Marx-Engels Correspondence 1882

Engels to Marx
In Ventnor


Source: Marx and Engels Correspondence;
Publisher: International Publishers (1968);
First Published: Gestamtausgabe;
Translated: Donna Torr;
Transcribed: Sally Ryan in 2000;
HTML Markup: Sally Ryan.

London, December 19, 1882

My idea of the Podolinsky business is as follows. His real discovery is that human labour has the power of detaining solar energy on the earth's surface and permitting its activity longer than would be the case without it. All the economic conclusions he draws from this are wrong. I have not got the thing by me but recently read it in Italian in the Plebe. The question is: how can a given quantity of energy in a given quantity of food leave behind it a greater quantity of energy than itself? I solve it in this way. Assume that the amount of food daily necessary for one person represents an amount of energy expressed as 10,000 H.U. (heat units). These 10,000 H.U. remain for ever = 10,000 H.U. and in practice, as is well known, lose in the course of their transformation into other forms of energy, through friction, etc., a part of their availability. In the human body this is even considerable. The physical work performed in economic labour can never therefore = 10,000 H.U. but is always less.

But this does not mean that physical labour is economic labour; far from it. The economic labour performed by the 10,000 H.U. in nowise consists of the reproduction of the same 10,000 H.U., wholly or partially, in this or that form. On the contrary, most of these are lost in the increased heat and radiation of the body, etc., and what remains available of them are the fertilising potentialities of the excrements. The economic labour which a man performs by the employment of these 10,000 H.U. consists rather in the fixation for a greater or less time of new H.U. radiated to him from the sun, which have only this labour connection with the first 10,000 H.U. Whether, however, the new quantity of H.U. fixated by the application of the 10,000 H.U. of daily nourishment reaches 5,000, 10,000, 20,000 or 1,000,000 H.U., depends solely on the degree of development attained by the means of production.

This can only be represented arithmetically in the most primitive branches of production: hunting, fishing, cattle-raising, agriculture. In hunting and fishing new solar energy is not even fixated, only what has already been fixated is turned to use. At the same time it is obvious that, assuming the fisher or hunter to be normally nourished, the amount of albumen or fat he gets by hunting or fishing is independent of the amount of these foodstuffs which he consumes.
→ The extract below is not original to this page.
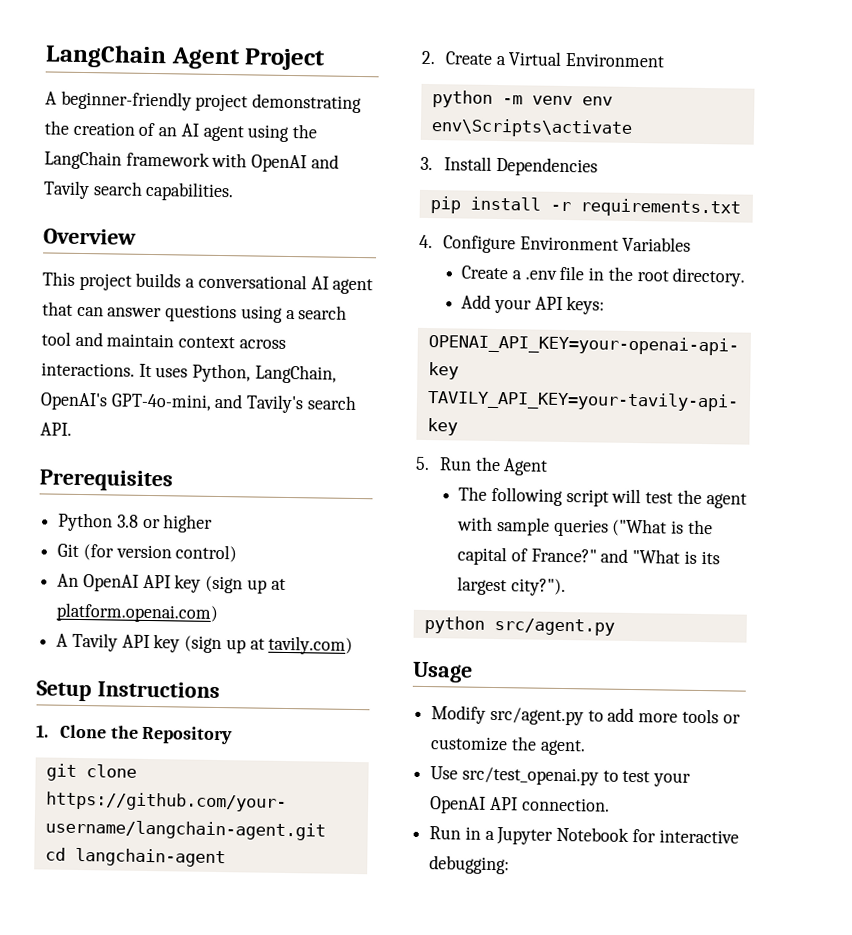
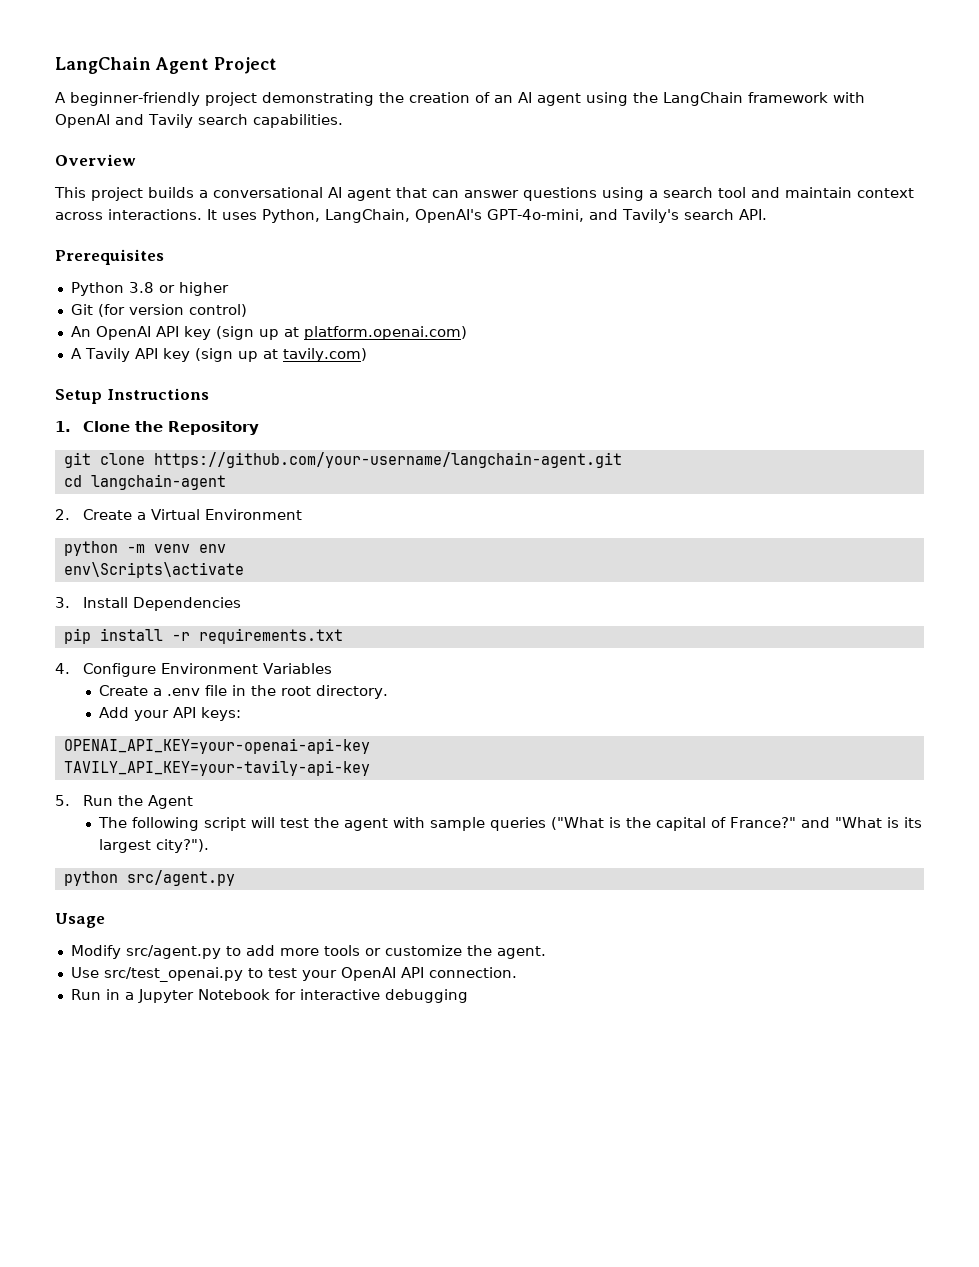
- Run in a Jupyter Notebook for interactive debugging:
+ Run in a Jupyter Notebook for interactive debugging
In cattle raising, energy is fixated in the sense that vegetable matter, which would otherwise rapidly wither, decay and decompose, is systematically transformed into animal albumen, fat, skin, bones, etc., and therefore fixated for a longer time. Here the calculation is already complicated.

Still more so in agriculture, where the energy value of the auxiliary materials, manures, etc., also enters into the calculation.

In industry all calculation comes to an end: in most cases the work added to the product can no longer be expressed in H.U. If, for instance, this is still possible with a pound of yarn because its toughness and capacity for resistance can just, with a lot of fuss and trouble, be reduced to a mechanical formula, here already this appears as an utterly useless piece of pedantry, and in the case of a piece of unbleached cloth, still more in the case of bleached, dyed and printed cloth, becomes absurd. The energy value of a hammer, a screw or a needle calculated according to the cost of production is an impossible quantity. In my opinion it is absolutely impossible to try and express economic relations in physical magnitudes.

What Podolinsky has entirely forgotten is that man as a worker is not merely a fixer of present solar heat but a still greater squanderer of past solar heat. The stores of energy, coal, ores, forests, etc., we succeed in squandering you know better than I. From this point of view even fishing and hunting appear not as the fixation of new sun heat but as the using up and incipient waste of solar energy already accumulated.

Further: what man does deliberately by work, the plant does unconsciously. Plants--and this is an old story already--are the great absorbers and depositors of sun heat in a changed form. By work, therefore, in so far as it fixates sun heat (which in industry and elsewhere is by no means always the case) man succeeds in uniting the natural functions of the energy-consuming animal with those of the energy-collecting plant.

Podolinsky has strayed away from his very valuable discovery into mistaken paths because he was trying to find in natural science a new proof of the truth of socialism, and has therefore confused physics and economics.